Currently, the applicability of MISO’s competitive process varies based on structure design. The RTO already considers work a mere upgrade when circuit needs to be strung on existing transmission structures that have spare positions available. However, it allows competitive bidding on the conductor portion of the job when transmission structures don’t have spare positions and need to be replaced to make space for new capacity. 

Monn said extending MISO’s upgrade definition to both scenarios and eliminating bidding would simplify its competitive transmission process.  

MISO hopes to implement the change in September. It’s collecting stakeholder reactions on its plan through mid-June. 

Vistra Joins Rush for Dispatchable Generation Loans

Vistra, Texas’ largest generator, said May 30 it plans to add nearly 2 GW of gas-fired capacity to the ERCOT grid over the next year by investing in existing power plants to increase their output. 

The capacity additions will help meet ERCOT’s and the Public Utility Commission’s desire for more dispatchable (i.e., thermal) generation necessary to meet the state’s growing demand. 

“Texas is in the enviable position of experiencing sustained economic growth, which includes rapidly increasing power demand as a result of population growth and electrification activities in a number of areas, including transportation, data centers, manufacturing and industrial activities,” Vistra CEO Jim Burke said in a news release 

Vistra said it was filing a notice of intent to seek disbursements from the $5 billion Texas Energy Fund (TEF)’s Generation Loan Program. The program is designed to drive more dispatchable energy to the ERCOT system.  

The PUC said June 1 it had received 125 notices of intent totaling $38.9 billion in financing for 55.9 GW of proposed dispatchable projects, fulfilling the hopes of some participants that the TEF would be oversubscribed (56455). 

Formal applications now can be submitted by entities that submitted a notice of intent. Completed loan applications must be filed by July 27. The first disbursements, financing up to 60% of a loan, should be issued by Dec. 31, 2025. 

The commission established the TEF in March because of state legislation passed last year. Qualifying projects must add at least 100 MW of dispatchable capacity to the grid. The PUC says the program can support up to 10 GW of new or upgraded generation capacity in ERCOT. (See Texas PUC Establishes $5B Energy Fund.) 

Through Luminant, its generation subsidiary, Vistra plans to: 

    • Build up to 860 MW of advanced, simple-cycle peaker plants in West Texas, supporting the increased power demands of the state’s oil and gas industry. 
    • Repower its coal-fired Coleto Creek Power Plant as a gas-fired unit and use the existing infrastructure to provide up to 600 MW of capacity when the coal plant retires in 2027 to comply with EPA rules. 
    • Complete several upgrade projects at its existing gas plants, adding more than 500 MW of summer capacity and 100 MW of winter capacity. 

Vistra said its quick-start gas units would help back up the grid when renewable resources are not available and battery storage resources have reached their limits. Nearly half of the capacity would come online this summer and the remainder next summer. 
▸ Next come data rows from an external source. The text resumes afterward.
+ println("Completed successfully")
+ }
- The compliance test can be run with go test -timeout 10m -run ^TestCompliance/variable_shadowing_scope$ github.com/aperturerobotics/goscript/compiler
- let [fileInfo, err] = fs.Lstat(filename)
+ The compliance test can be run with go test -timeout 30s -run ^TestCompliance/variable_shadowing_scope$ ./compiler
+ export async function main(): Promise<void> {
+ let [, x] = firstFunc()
All three projects are based on market reforms passed during the 2023 legislative session that include new ancillary services, the performance credit mechanism and an effective reliability standard. The company said implementation could offer the regulatory framework needed to incentivize long-term investments in the grid. 

“Since the market opened to competition, over $100 billion has been invested by a wide range of investors in a variety of power generation technologies to meet the growing needs of Texans,” Burke said. “The ERCOT market has a history of attracting generation owners who put their capital at risk when there are investment signals.” 
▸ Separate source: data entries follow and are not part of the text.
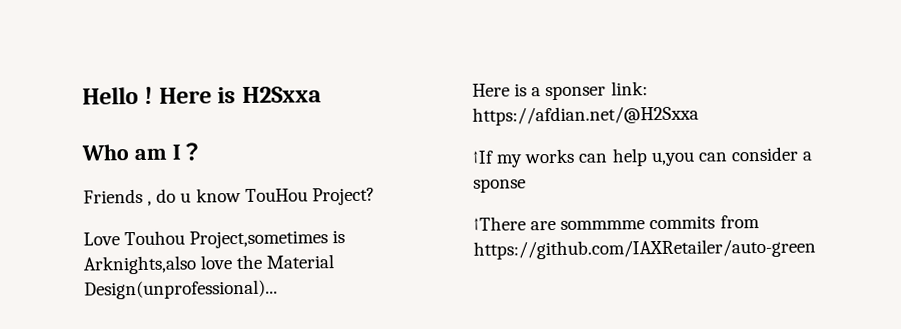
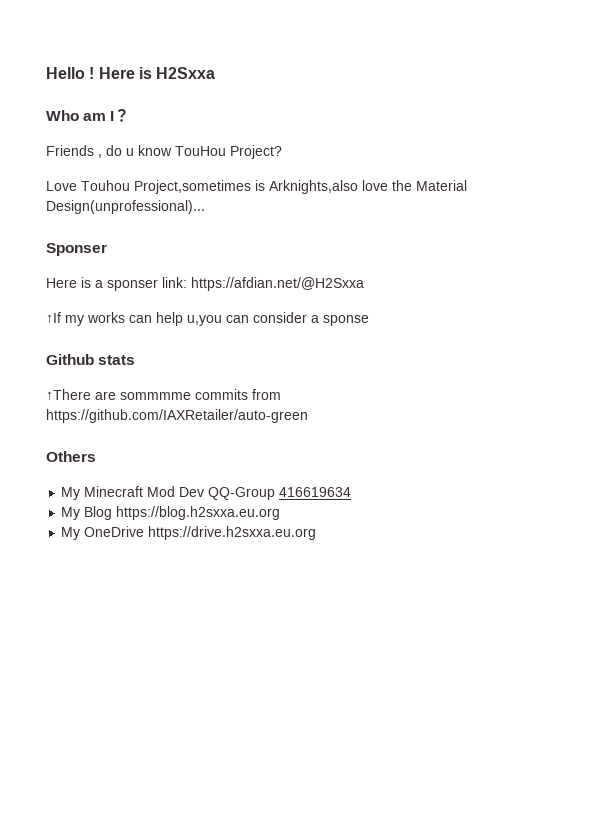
+ Sponser
+ Github stats
+ Others
+ My Minecraft Mod Dev QQ-Group 416619634
+ My Blog https://blog.h2sxxa.eu.org
+ My OneDrive https://drive.h2sxxa.eu.org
The projects are contingent upon other factors, including state and federal environmental regulations and long-term wholesale trends that continue to support gas generation, Vistra said. 

Report: Home Retrofit Benefits Maxed by Combining Fed Funds with Other Sources

The American Council for an Energy-Efficient Economy, AnnDyl Policy Group and Building Performance Association published a paper last week showing how states can maximize the impact of federal funds for home energy retrofits. 

“Federal funding for residential energy retrofits will make a huge difference, but what’s most important now is that states put it to use effectively,” said ACEEE Buildings Program Senior Fellow Jennifer Amann, who co-authored the report. “Existing programs lay the groundwork for improved retrofit efforts and market approaches that will make it easier and more affordable to retrofit housing to enhance comfort, improve health, and cut energy costs and climate-warming emissions. With the new funding now available, states can improve on these programs and continue to innovate.” 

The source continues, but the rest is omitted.